Pattern Mining: Principles, Applications, and Future Directions
Pattern mining is a core area in data mining. In this talk, I will review my work on pattern mining in the last 20 years. I will focus on three interleaving main lines, technical principles, data variety, and new application challenges. I will illustrate how the advances in pattern mining empower new progress in some other areas, such as data warehouses, information retrieval, and network science. Moreover, I will demonstrate how pattern mining research produced visible impact on industrial practice. Last, I will present several attractive challenges and opportunities for pattern mining in the era of AI and data science.

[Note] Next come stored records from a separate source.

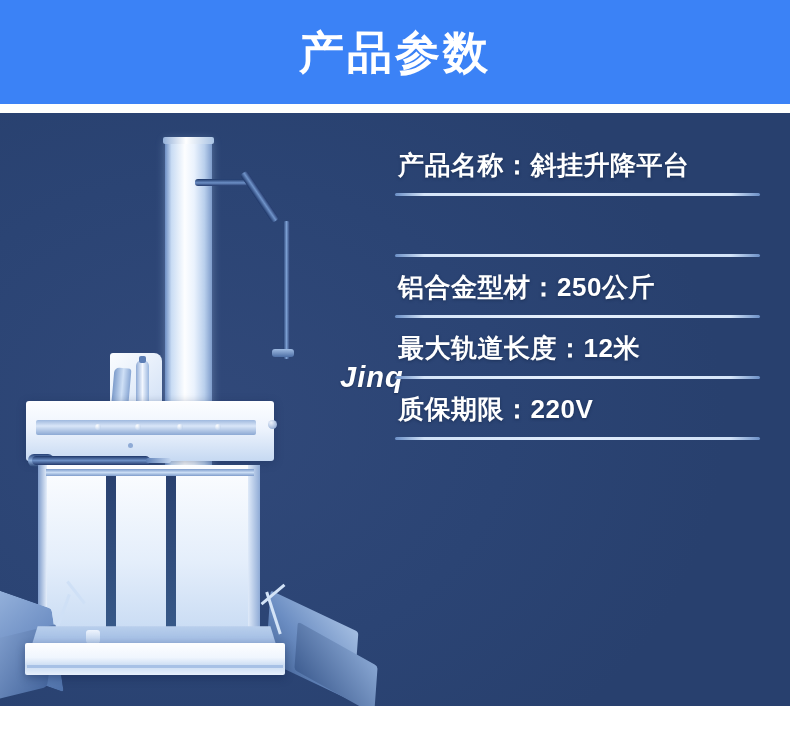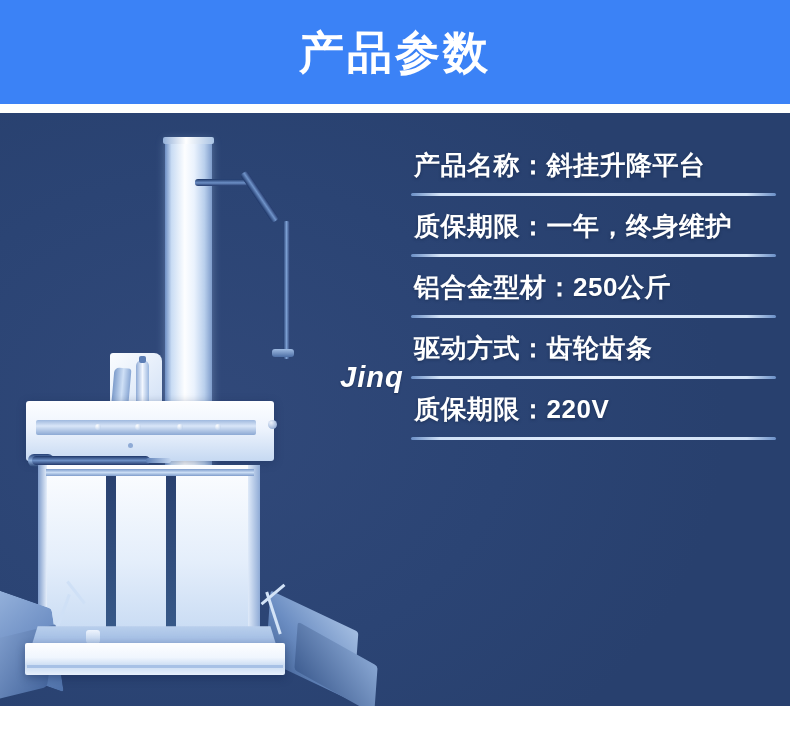--- a/index.html
+++ b/index.html
@@ -449,7 +449,6 @@
   .spec-row {
     position: relative;
     height: 61px;
-    margin-left: 16px;
   }
   .spec-text {
     position: absolute;

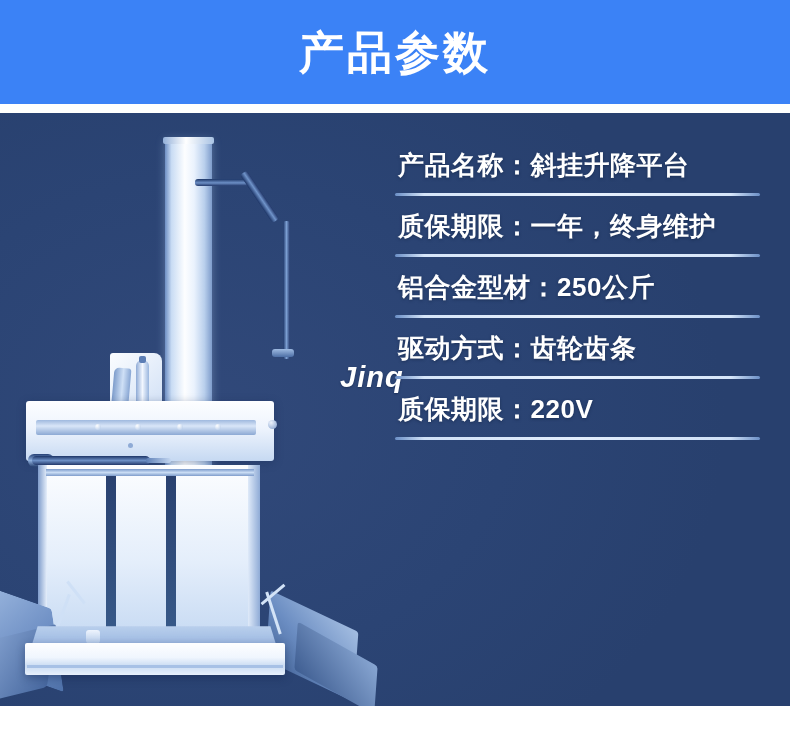--- a/index.html
+++ b/index.html
@@ -546,7 +546,6 @@
       </div>
 
       <div class="spec-row">
-        <div class="spec-text">质保期限：一年，终身维护</div>
         <div class="spec-divider"></div>
       </div>
 

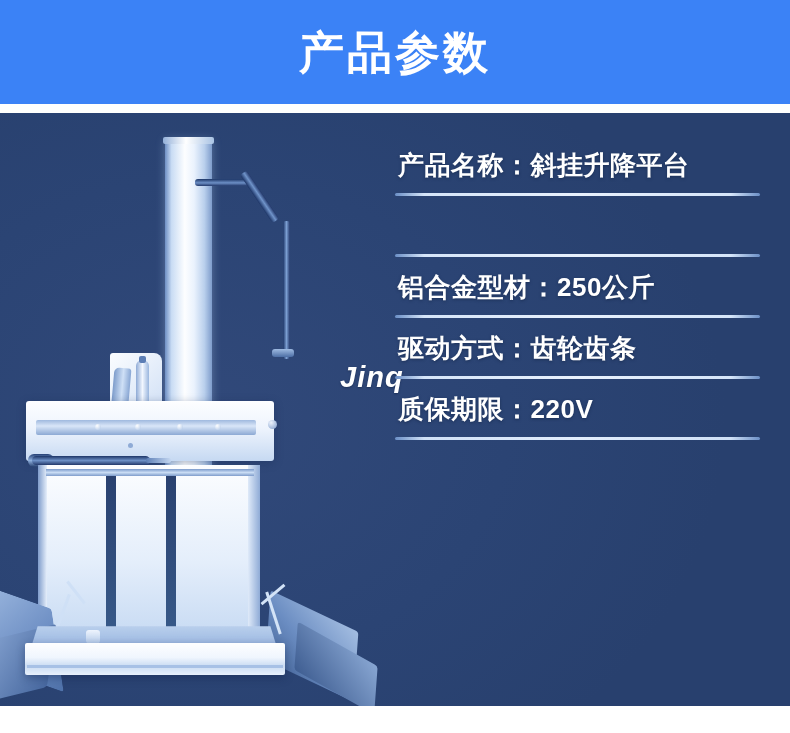--- a/index.html
+++ b/index.html
@@ -554,6 +554,10 @@
         <div class="spec-divider"></div>
       </div>
 
+      <div class="spec-row">
+        <div class="spec-text">最大轨道长度：12米</div>
+        <div class="spec-divider"></div>
+      </div>
 
       <div class="spec-row">
         <div class="spec-text">驱动方式：齿轮齿条</div>

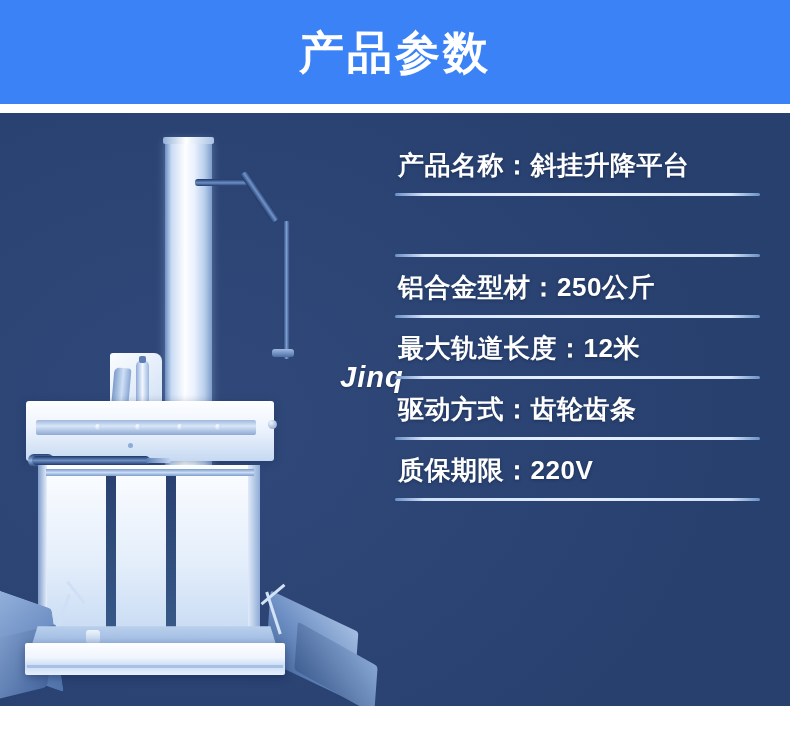--- a/index.html
+++ b/index.html
@@ -559,10 +559,6 @@
         <div class="spec-divider"></div>
       </div>
 
-      <div class="spec-row">
-        <div class="spec-text">驱动方式：齿轮齿条</div>
-        <div class="spec-divider"></div>
-      </div>
 
       <div class="spec-row">
         <div class="spec-text">质保期限：220V</div>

Jian Pei’s professional interest is to facilitate efficient, fair, and sustainable usage of data for social, commercial and ecological good. Through inventing, implementing and deploying a series of data mining principles and methods, he produced remarkable values to academia and industry. His algorithms have been adopted by industry, open source toolkits and textbooks. His publications have been cited over 87,000 times. He is also an active and productive volunteer for professional community services, such as chairing ACM SIGKDD, running many premier academic conferences in his areas, and being editor-in-chief or associate editor for the flagship journals in his fields. His academic accomplishments have been acknowledged by the Royal Society of Canada Fellowship, ACM Fellowship, IEEE Fellowship, ACM SIGKDD Innovation Award, ACM SIGKDD Service Award, influential paper awards, best paper awards, and several other prestigious awards. Currently he is a full professor at Simon Fraser University.